Design of Experiments (DOE) is a technique that is used
to optimize the process of conducting experiments by determining what effect
adjusting various input variables will have on the outcome of a process or
system. Through the use of statistics, DOE can identify the input variables that
have the greatest impact on product quality and performance. By maximizing the
amount of information obtained from each iteration of testing and analysis
(experimentation), DOE reduces the amount of time and resources required to
determine the design and manufacturing processes that will ensure production of
a high quality product. Adapting DOE methodology to the production environment
is commonly referred to as the Taguchi Method. When properly applied, DOE
identifies the optimum setting for manufacturing processes, thereby improving
the quality of the final product while simultaneously reducing product
Typically, product design is conducted in two major steps
- system design and tolerance design. Using an iterative design-and-test
approach, the traditional process begins with the development and testing of all
components and related processes. Once the initial design phase is complete,
acceptable limits for product and process variation are then determined. To
streamline the design process, DOE/Taguchi Methods introduce an intermediate
step, called parameter design, that uses statistical tools, such as linear and
orthogonal arrays, to identify those factors that may adversely affect the
design and manufacturing process. Identifying and then controlling only these
factors optimizes the manufacturing process and keeps product and process
variation to a minimum. Also, the amount of time spent in the design phase is
shortened, which reduces design costs.
In the application of this technique, input variables are
classified as either controlled factors or noise factors. Controlled factors are
those variables over which the product developer has some control, such as the
selection of the manufacturing processes and material used for production. Noise
factors are uncontrollable variables or those over which the developer has
minimal control, such as the quality of the parts and material received from a
supplier. DOE can be used to identify those controllable and noise factors that
have the greatest impact on product performance and quality. This technique can
also be used to determine the optimum specification and tolerance values for
each of these factors in order to minimize their influence on product and
DOE is often an integral part of a total quality approach
to manufacturing and can be used to identify solutions to quality problems in
production. The adjustments required to alleviate the problem can be identified
with minimal testing and evaluation, thereby reducing the number of parts
produced that do not meet specifications and therefore have to be rejected
Through application of this technique, it is possible to
determine the influence of the individual factors on the overall performance of
the process or product being developed. DOE can be applied to producibility as a
means of more completely understanding a manufacturing process and its effects
on a product. It can help to identify and optimize critical process parameters,
assess the effects of processing alternatives on a product, and assist in the
solution of any manufacturing problems related to quality. Successful
application of this technique to product development, particularly design and
manufacturing, improves the consistency of product performance, which improves
product quality. DOE also minimizes the costs associated with product
development through optimization of the design and manufacturing processes.
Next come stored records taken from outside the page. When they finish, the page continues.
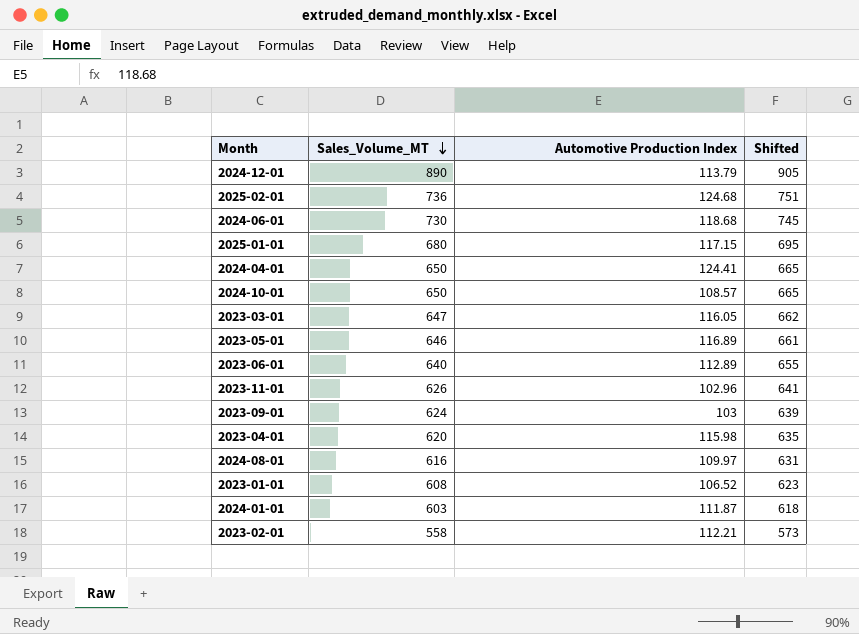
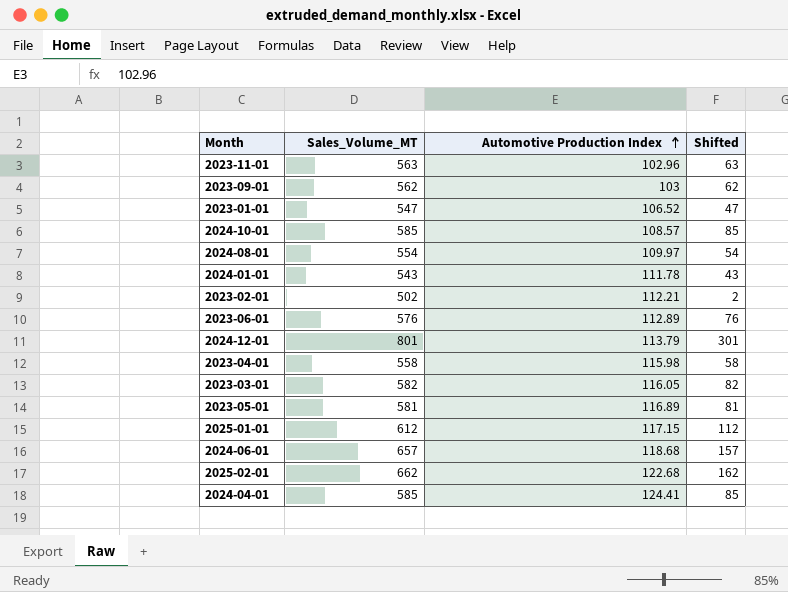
row order: Sales_Volume_MT descending -> Automotive Production Index ascending
column Shifted | formula: [Sales_Volume_MT] + 15 -> [Sales_Volume_MT] - 500
2023-11-01 | Sales_Volume_MT: 626 -> 563
2023-09-01 | Sales_Volume_MT: 624 -> 562
2023-01-01 | Sales_Volume_MT: 608 -> 547
2024-10-01 | Sales_Volume_MT: 650 -> 585
2024-08-01 | Sales_Volume_MT: 616 -> 554
2024-01-01 | Sales_Volume_MT: 603 -> 543
2024-01-01 | Automotive Production Index: 111.87 -> 111.78
2023-02-01 | Sales_Volume_MT: 558 -> 502
2023-06-01 | Sales_Volume_MT: 640 -> 576
2024-12-01 | Sales_Volume_MT: 890 -> 801
2023-04-01 | Sales_Volume_MT: 620 -> 558
2023-03-01 | Sales_Volume_MT: 647 -> 582
2023-05-01 | Sales_Volume_MT: 646 -> 581
2025-01-01 | Sales_Volume_MT: 680 -> 612
2024-06-01 | Sales_Volume_MT: 730 -> 657
2025-02-01 | Sales_Volume_MT: 736 -> 662
2025-02-01 | Automotive Production Index: 124.68 -> 122.68
2024-04-01 | Sales_Volume_MT: 650 -> 585

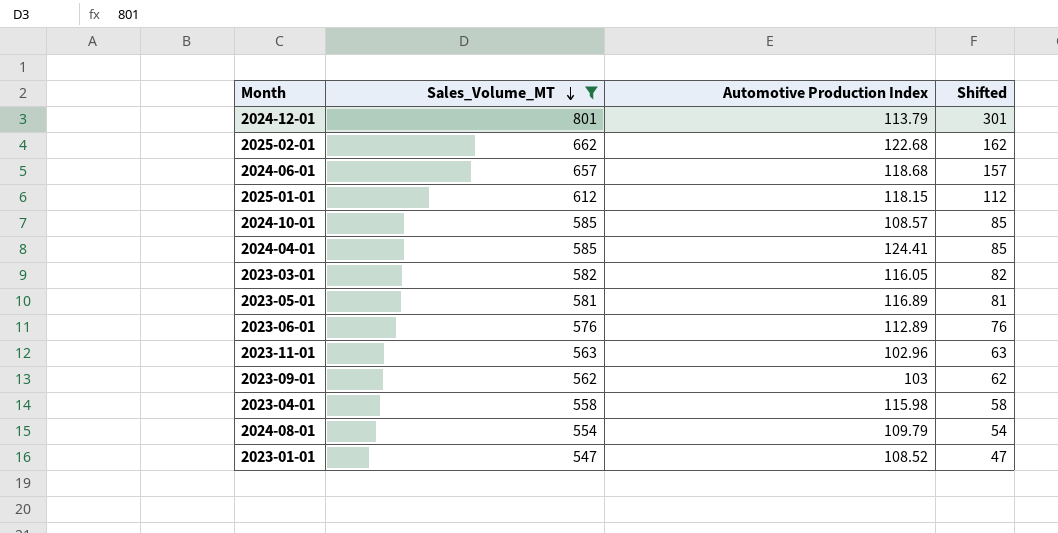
filter: none -> Sales_Volume_MT >= 547
row order: Automotive Production Index ascending -> Sales_Volume_MT descending
2025-01-01 | Automotive Production Index: 117.15 -> 118.15
2024-08-01 | Automotive Production Index: 109.97 -> 109.79
2023-01-01 | Automotive Production Index: 106.52 -> 108.52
Anderson, V. L., & McLean, R. A. (1974). Design of Experiments: A Realistic Approach. New York: Marcel Dekker.
Fowlkes, W. Y., & Creveling, C.M. (1995). Engineering Methods for Robust Product Design: Using Taguchi Methods in Technology and Product Development. Reading, MA: Addison Wesley Longman.
Hicks, C. R. (1982). Fundamental Concepts in the Design of Experiments (3rd ed.). New York: Saunders College Publishing.
Montgomery, D. C. (1991). Design and Analysis of Experiments (3rd ed.). New York: John Wiley & Sons.
Peace, G. S. (1993). Taguchi Methods: A Hands-On Approach. Reading, MA: Addison Wesley Longman.
Pukelsheim, F. (1993). Optimal Design of Experiments. New York: John Wiley & Sons.
Taguchi, G. (1986). Introduction to Quality Engineering: Designing Quality into Products and Processes. New York: Quality Resources.
Taguchi, G. (1987). System of Experimental Design: Engineering Methods to Optimize Quality and Minimize Costs. New York: Quality Resources.
Taguchi, G., & Yokoyama, Y. (1994). Taguchi Methods: Design of Experiments. Dearborn, MI: ASI Press.